Repeat the records below exactly, beginning at the first line and finishing with the line that contains "border-top:1px solid rgba(255,255,255,.07);".

MATERIAL PROVIDED section start

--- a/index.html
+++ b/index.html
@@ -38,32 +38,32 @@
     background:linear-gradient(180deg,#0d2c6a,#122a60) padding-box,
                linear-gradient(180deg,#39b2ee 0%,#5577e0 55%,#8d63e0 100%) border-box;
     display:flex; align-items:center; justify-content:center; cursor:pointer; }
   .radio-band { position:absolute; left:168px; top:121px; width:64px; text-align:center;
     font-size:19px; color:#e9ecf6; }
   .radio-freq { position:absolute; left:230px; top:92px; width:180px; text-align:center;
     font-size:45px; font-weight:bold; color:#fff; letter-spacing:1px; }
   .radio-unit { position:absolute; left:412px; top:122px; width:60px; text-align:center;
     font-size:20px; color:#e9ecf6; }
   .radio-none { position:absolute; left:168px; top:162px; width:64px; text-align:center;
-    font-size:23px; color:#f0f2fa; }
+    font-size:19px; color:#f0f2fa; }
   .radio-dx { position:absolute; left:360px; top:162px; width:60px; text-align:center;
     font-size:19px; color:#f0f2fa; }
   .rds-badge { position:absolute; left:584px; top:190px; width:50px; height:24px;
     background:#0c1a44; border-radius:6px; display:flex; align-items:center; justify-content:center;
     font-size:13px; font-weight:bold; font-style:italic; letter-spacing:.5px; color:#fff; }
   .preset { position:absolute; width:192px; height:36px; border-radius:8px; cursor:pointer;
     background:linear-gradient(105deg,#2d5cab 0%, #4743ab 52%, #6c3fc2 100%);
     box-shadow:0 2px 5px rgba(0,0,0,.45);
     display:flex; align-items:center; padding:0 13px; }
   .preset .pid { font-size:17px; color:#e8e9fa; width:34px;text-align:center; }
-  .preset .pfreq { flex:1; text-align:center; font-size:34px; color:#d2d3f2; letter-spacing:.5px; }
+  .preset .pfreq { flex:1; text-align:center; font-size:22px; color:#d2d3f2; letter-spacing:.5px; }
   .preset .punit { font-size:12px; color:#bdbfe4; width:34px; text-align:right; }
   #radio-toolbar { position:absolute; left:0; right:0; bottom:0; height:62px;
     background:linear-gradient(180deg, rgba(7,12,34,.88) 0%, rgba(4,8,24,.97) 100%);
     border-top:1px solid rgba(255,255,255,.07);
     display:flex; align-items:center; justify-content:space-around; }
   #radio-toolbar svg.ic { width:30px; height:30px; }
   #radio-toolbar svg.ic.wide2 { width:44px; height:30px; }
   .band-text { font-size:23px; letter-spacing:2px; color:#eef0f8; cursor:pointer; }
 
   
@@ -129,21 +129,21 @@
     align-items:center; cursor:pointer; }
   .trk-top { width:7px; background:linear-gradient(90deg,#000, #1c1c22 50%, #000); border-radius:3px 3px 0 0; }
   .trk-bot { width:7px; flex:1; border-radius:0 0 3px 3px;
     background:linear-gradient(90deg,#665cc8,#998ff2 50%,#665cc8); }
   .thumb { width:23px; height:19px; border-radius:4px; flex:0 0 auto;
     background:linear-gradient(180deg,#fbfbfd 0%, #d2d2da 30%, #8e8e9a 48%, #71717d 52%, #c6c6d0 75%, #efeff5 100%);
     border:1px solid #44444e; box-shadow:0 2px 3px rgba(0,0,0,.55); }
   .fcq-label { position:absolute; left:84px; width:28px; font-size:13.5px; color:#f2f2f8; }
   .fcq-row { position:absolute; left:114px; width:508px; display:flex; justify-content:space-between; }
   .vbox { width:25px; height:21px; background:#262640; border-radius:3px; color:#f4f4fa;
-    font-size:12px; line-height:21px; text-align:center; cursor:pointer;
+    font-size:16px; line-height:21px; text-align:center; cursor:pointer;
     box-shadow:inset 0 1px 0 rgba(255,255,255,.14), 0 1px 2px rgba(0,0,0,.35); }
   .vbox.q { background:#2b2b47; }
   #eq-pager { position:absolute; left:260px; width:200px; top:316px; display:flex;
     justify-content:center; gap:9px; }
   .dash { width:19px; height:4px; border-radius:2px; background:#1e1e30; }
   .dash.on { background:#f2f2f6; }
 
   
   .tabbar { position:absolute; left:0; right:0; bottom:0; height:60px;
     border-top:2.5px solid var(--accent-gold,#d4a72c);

MATERIAL PROVIDED section end

_WRITTEN RESPONSE:_
--- a/index.html
+++ b/index.html
@@ -38,32 +38,32 @@
     background:linear-gradient(180deg,#0d2c6a,#122a60) padding-box,
                linear-gradient(180deg,#39b2ee 0%,#5577e0 55%,#8d63e0 100%) border-box;
     display:flex; align-items:center; justify-content:center; cursor:pointer; }
   .radio-band { position:absolute; left:168px; top:121px; width:64px; text-align:center;
     font-size:19px; color:#e9ecf6; }
   .radio-freq { position:absolute; left:230px; top:92px; width:180px; text-align:center;
     font-size:45px; font-weight:bold; color:#fff; letter-spacing:1px; }
   .radio-unit { position:absolute; left:412px; top:122px; width:60px; text-align:center;
     font-size:20px; color:#e9ecf6; }
   .radio-none { position:absolute; left:168px; top:162px; width:64px; text-align:center;
-    font-size:23px; color:#f0f2fa; }
+    font-size:19px; color:#f0f2fa; }
   .radio-dx { position:absolute; left:360px; top:162px; width:60px; text-align:center;
     font-size:19px; color:#f0f2fa; }
   .rds-badge { position:absolute; left:584px; top:190px; width:50px; height:24px;
     background:#0c1a44; border-radius:6px; display:flex; align-items:center; justify-content:center;
     font-size:13px; font-weight:bold; font-style:italic; letter-spacing:.5px; color:#fff; }
   .preset { position:absolute; width:192px; height:36px; border-radius:8px; cursor:pointer;
     background:linear-gradient(105deg,#2d5cab 0%, #4743ab 52%, #6c3fc2 100%);
     box-shadow:0 2px 5px rgba(0,0,0,.45);
     display:flex; align-items:center; padding:0 13px; }
   .preset .pid { font-size:17px; color:#e8e9fa; width:34px;text-align:center; }
-  .preset .pfreq { flex:1; text-align:center; font-size:34px; color:#d2d3f2; letter-spacing:.5px; }
+  .preset .pfreq { flex:1; text-align:center; font-size:22px; color:#d2d3f2; letter-spacing:.5px; }
   .preset .punit { font-size:12px; color:#bdbfe4; width:34px; text-align:right; }
   #radio-toolbar { position:absolute; left:0; right:0; bottom:0; height:62px;
     background:linear-gradient(180deg, rgba(7,12,34,.88) 0%, rgba(4,8,24,.97) 100%);
     border-top:1px solid rgba(255,255,255,.07);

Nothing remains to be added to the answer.